The contempt the liar shows is reflected back on the the liar himself.
The liar admits by dint of his tactic he himself is stupid and weak.
It doesn’t matter if the liar is smooth and clever or ham-fisted and sloppy; he is stupid and weak.
The liar insults his audience and their power of reason. Perhaps even more importantly, he insults his own.
He pathetically resorts to the use of deception in place of intelligent argument. When he is proved wrong, instead of acknowledging and learning and growing, he shrinks and narrows himself and his own mind even more.
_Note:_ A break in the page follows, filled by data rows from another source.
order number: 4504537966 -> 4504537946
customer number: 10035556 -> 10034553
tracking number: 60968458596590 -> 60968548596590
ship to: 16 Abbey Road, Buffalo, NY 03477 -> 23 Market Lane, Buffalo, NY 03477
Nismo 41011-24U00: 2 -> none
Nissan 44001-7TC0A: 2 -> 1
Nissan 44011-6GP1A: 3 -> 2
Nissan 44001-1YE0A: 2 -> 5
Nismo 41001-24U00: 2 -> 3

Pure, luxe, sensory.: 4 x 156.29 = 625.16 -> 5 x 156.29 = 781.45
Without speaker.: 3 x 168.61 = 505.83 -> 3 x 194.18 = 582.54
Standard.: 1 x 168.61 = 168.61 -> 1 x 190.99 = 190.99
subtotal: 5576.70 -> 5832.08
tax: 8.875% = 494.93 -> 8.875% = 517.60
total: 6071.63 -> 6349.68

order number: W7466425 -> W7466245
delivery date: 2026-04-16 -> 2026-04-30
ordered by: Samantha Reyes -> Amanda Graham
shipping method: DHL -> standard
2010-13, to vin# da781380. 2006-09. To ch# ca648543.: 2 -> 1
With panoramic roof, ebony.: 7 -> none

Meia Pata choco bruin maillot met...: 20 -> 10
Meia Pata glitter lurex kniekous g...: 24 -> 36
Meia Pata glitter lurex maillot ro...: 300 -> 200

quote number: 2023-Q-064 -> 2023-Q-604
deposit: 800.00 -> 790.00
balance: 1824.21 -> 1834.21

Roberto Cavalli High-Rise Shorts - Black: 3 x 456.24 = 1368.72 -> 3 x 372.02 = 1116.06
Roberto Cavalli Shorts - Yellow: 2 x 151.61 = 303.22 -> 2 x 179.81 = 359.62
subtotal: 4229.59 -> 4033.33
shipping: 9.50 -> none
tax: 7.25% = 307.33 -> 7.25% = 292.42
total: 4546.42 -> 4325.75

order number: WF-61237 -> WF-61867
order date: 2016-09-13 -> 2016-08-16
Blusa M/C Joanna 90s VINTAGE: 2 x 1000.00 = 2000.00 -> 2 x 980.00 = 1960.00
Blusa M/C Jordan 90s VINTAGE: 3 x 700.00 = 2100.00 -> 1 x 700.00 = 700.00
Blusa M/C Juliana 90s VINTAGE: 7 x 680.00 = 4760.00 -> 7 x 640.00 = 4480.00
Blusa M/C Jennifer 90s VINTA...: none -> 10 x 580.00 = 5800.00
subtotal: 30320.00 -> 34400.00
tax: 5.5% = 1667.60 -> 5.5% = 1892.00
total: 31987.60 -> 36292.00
Falling back on the childish bumper rail cheats of lies and deceit is an admission of incompetence and defeat, of being incapable of making a compelling argument built on facts, evidence, and logic.
Strength of mind is required to stay fastened to truth, to resist false equivalence, misdirection, straw men, red herrings, vulgar name-calling and scapegoating.
Strong will, patience, self-awareness, they are all necessary to hold oneself accountable to the rigorous standards of fact-based accuracy.
Dehumanizing others is a desperate and disturbed mind. Recklessly indulging the easy appeals of wild-eyed exaggeration and hyper-emotional fear-mongering is a lazy mind.
Deep knowledge, healthy skepticism, a good memory, and a skillful, capable intelligence are required to make a cogent, respectable argument.
It only takes a lack of shame to tell a pack of lies.
Any cheap huckster can do it.
Perhaps that’s why lying has always been so popular with politicians, and why politics has proven alluring to some of the most pathological liars in our popular culture.
Con men love an easy mark, and no marks are easier than those frothing and foaming in rabid political fevers.
Through the great span of recorded human civilization, we’ve seen scores of notorious, lusty, vigorous liars, taking advantage of this.
Many scapegoat others to win primitive emotional power over their followers, manifesting paranoia, distrust, and hatreds of perceived enemies.
We call those liars demagogues.
Demagogues divide society into an “us” versus “them,” creating in-groups and out-groups, and “othering” anybody who doesn’t conform.
Similar to psychopaths and common criminals, they target the already-vulnerable. They never punch up. They always punch down.
Some are able to lie their way to power and become despots.
Despots carry out institutional cruelty toward others based on lies as matters of official government policy.
They also use government corruptly to enrich themselves and their friends. They put men above the law and turn justice into a perversion of itself.
Some are able to take control over educational and media institutions to propagandize without facing independent accountability.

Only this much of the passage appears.